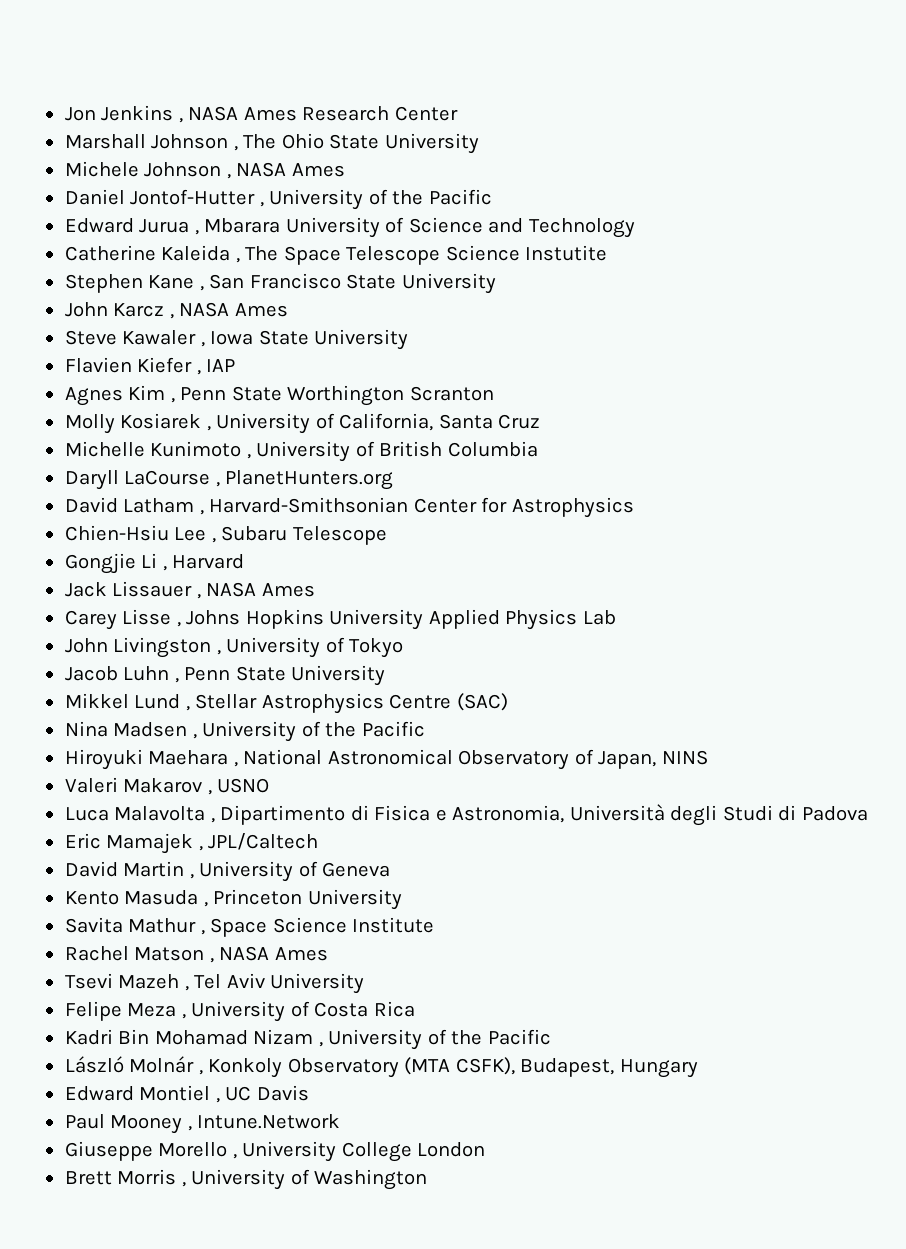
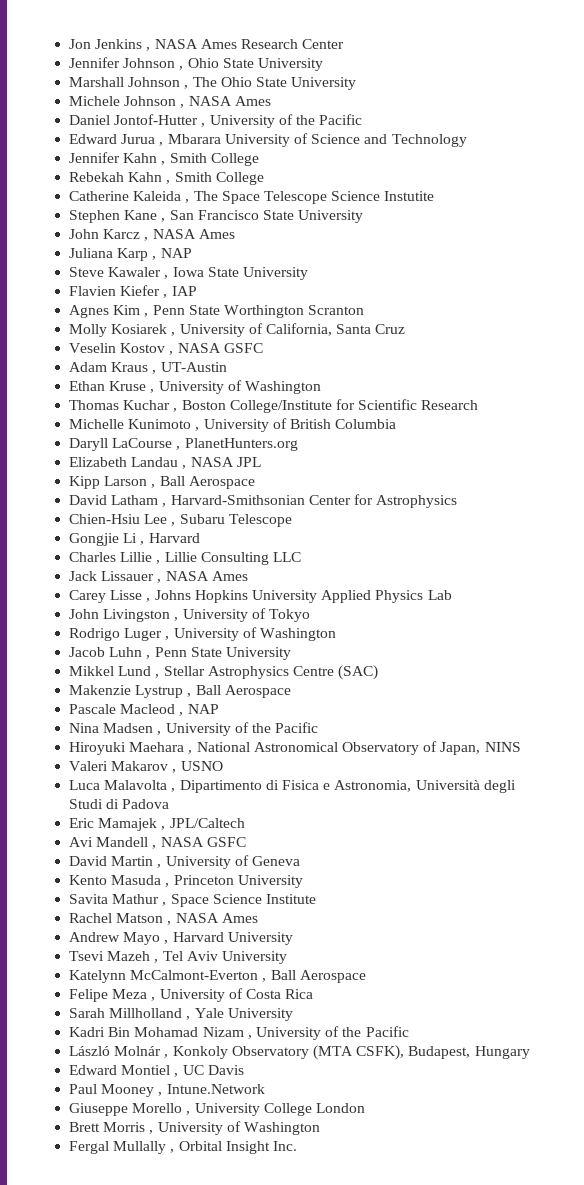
+ Jennifer Johnson , Ohio State University
+ Jennifer Kahn , Smith College
+ Rebekah Kahn , Smith College
+ Juliana Karp , NAP
+ Veselin Kostov , NASA GSFC
+ Adam Kraus , UT-Austin
+ Ethan Kruse , University of Washington
+ Thomas Kuchar , Boston College/Institute for Scientific Research
+ Elizabeth Landau , NASA JPL
+ Kipp Larson , Ball Aerospace
+ Charles Lillie , Lillie Consulting LLC
+ Rodrigo Luger , University of Washington
+ Makenzie Lystrup , Ball Aerospace
+ Pascale Macleod , NAP
+ Avi Mandell , NASA GSFC
+ Andrew Mayo , Harvard University
+ Katelynn McCalmont-Everton , Ball Aerospace
+ Sarah Millholland , Yale University
+ Fergal Mullally , Orbital Insight Inc.

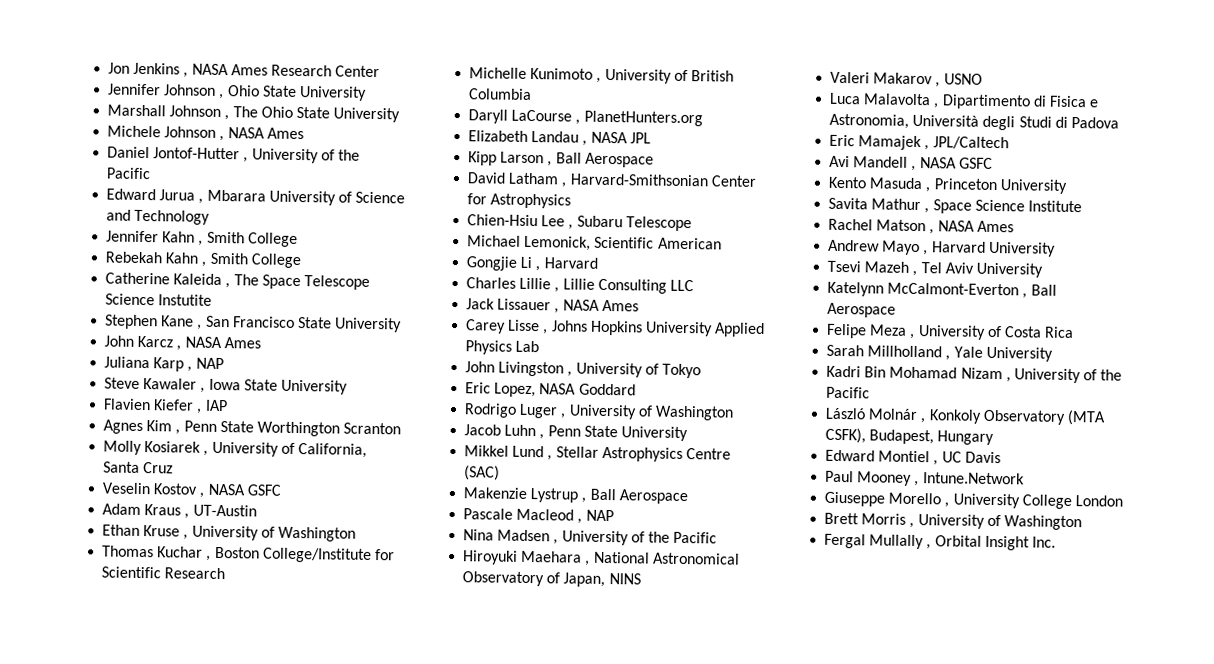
+ Michael Lemonick, Scientific American
+ Eric Lopez, NASA Goddard
- David Martin , University of Geneva

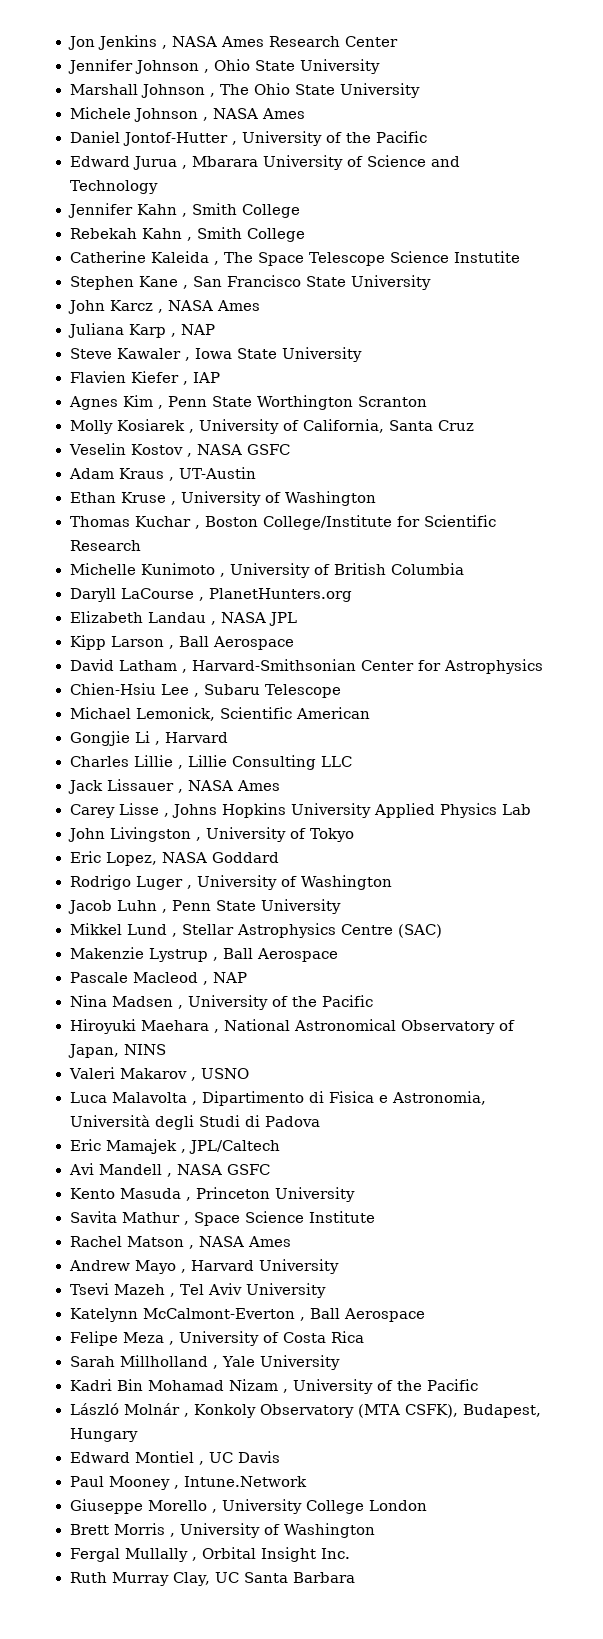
+ Ruth Murray Clay, UC Santa Barbara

#### What this task involves
Begin at the line containing "McCalmont-Everton , Ball Aerospace" and restate exactly every line through the end of the material, skipping the pictures.

#### Expected answer
+ Katelynn McCalmont-Everton , Ball Aerospace
+ Sarah Millholland , Yale University
+ Fergal Mullally , Orbital Insight Inc.

+ Michael Lemonick, Scientific American
+ Eric Lopez, NASA Goddard
- David Martin , University of Geneva

+ Ruth Murray Clay, UC Santa Barbara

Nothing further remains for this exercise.